* **About this exercise**: Everything from the line containing "Outdoor free standing" through the final line of the entries below should be repeated exactly, and nothing else.

* **Records to process**:
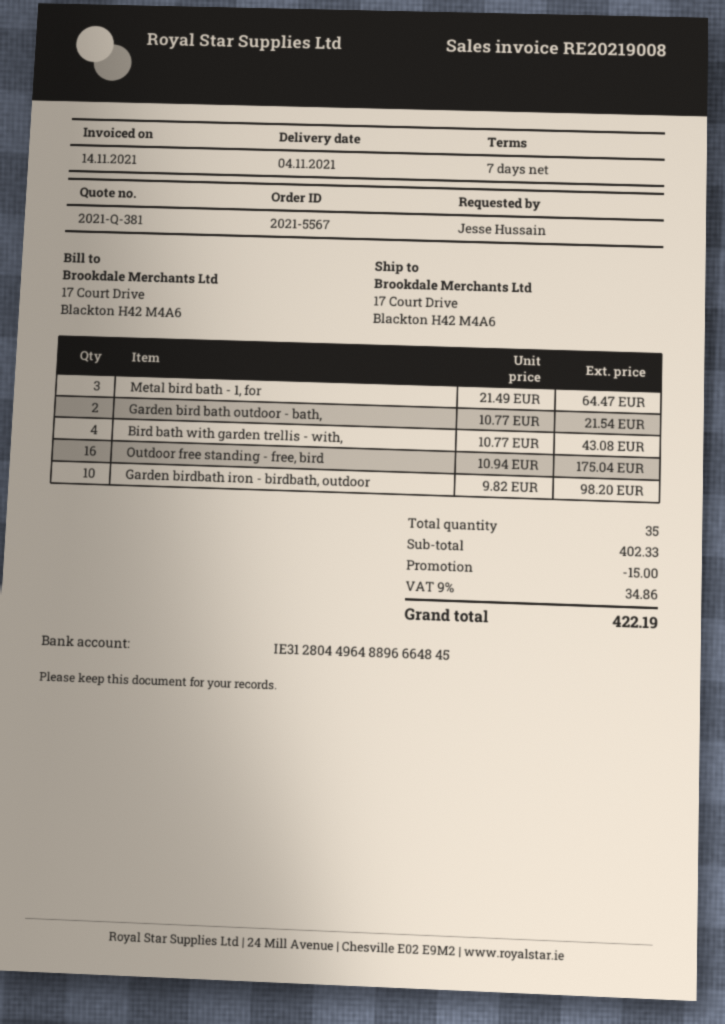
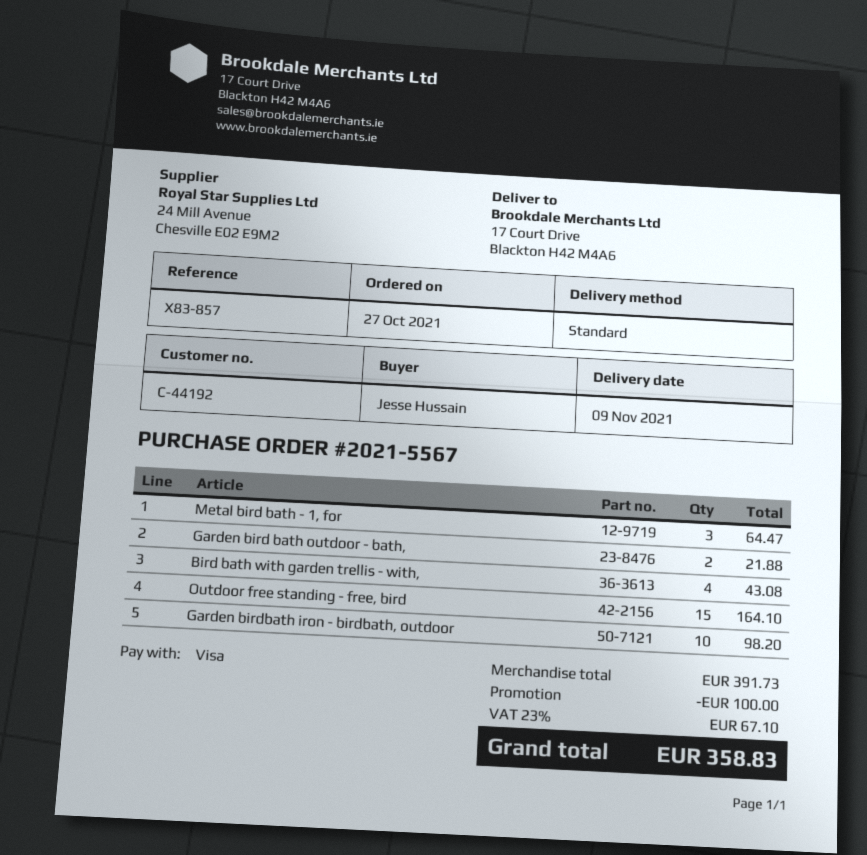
delivery date: 2021-11-04 -> 2021-11-09
Garden bird bath outdoor - bath,: 2 for 21.54 -> 2 for 21.88
Outdoor free standing - free, bird: 16 for 175.04 -> 15 for 164.10
subtotal: 402.33 -> 391.73
discount: 15.00 -> 100.00
tax: 9% = 34.86 -> 23% = 67.10
total: 422.19 -> 358.83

* **Solution for this exercise**:
Outdoor free standing - free, bird: 16 for 175.04 -> 15 for 164.10
subtotal: 402.33 -> 391.73
discount: 15.00 -> 100.00
tax: 9% = 34.86 -> 23% = 67.10
total: 422.19 -> 358.83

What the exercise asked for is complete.